YOUR TASK:
All lines from the one with "shipping: none -> 4.95" through the final line below are to be reproduced exactly; omit the others.

*** MATERIAL TO PROCESS

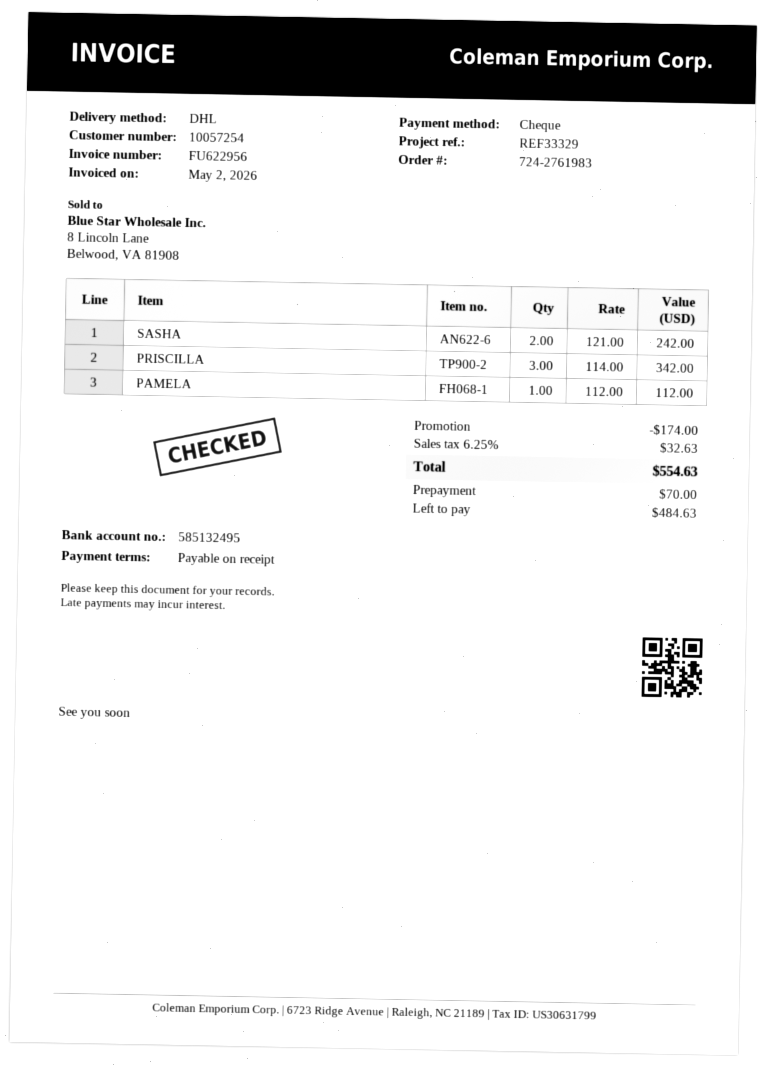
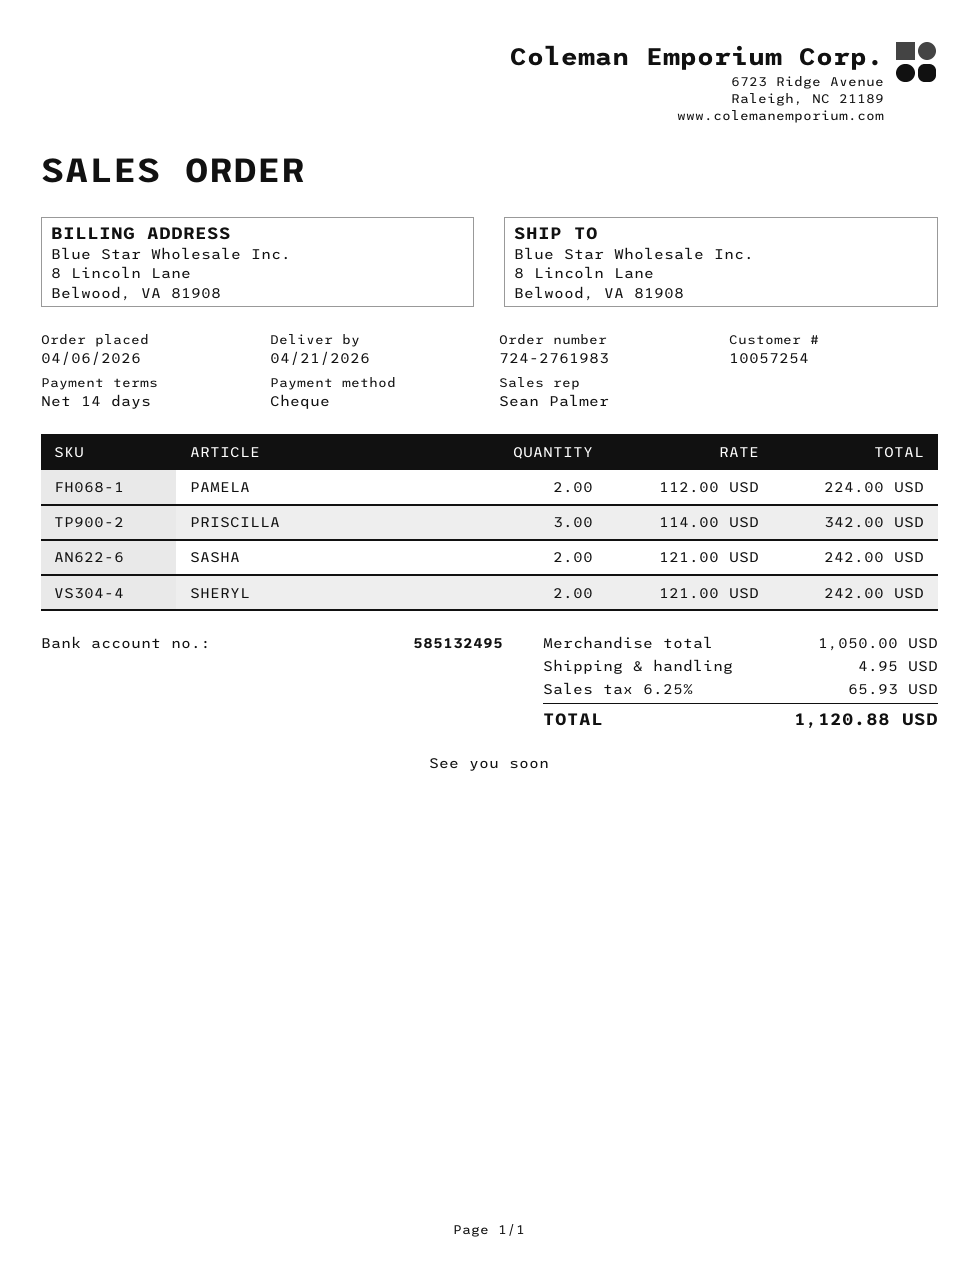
payment terms: on receipt -> 14 days
PAMELA: 1 x 112.00 = 112.00 -> 2 x 112.00 = 224.00
SHERYL: none -> 2 x 121.00 = 242.00
discount: 174.00 -> none
shipping: none -> 4.95
tax: 6.25% = 32.63 -> 6.25% = 65.93
total: 554.63 -> 1120.88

******

REPLY TO THE EXERCISE:
shipping: none -> 4.95
tax: 6.25% = 32.63 -> 6.25% = 65.93
total: 554.63 -> 1120.88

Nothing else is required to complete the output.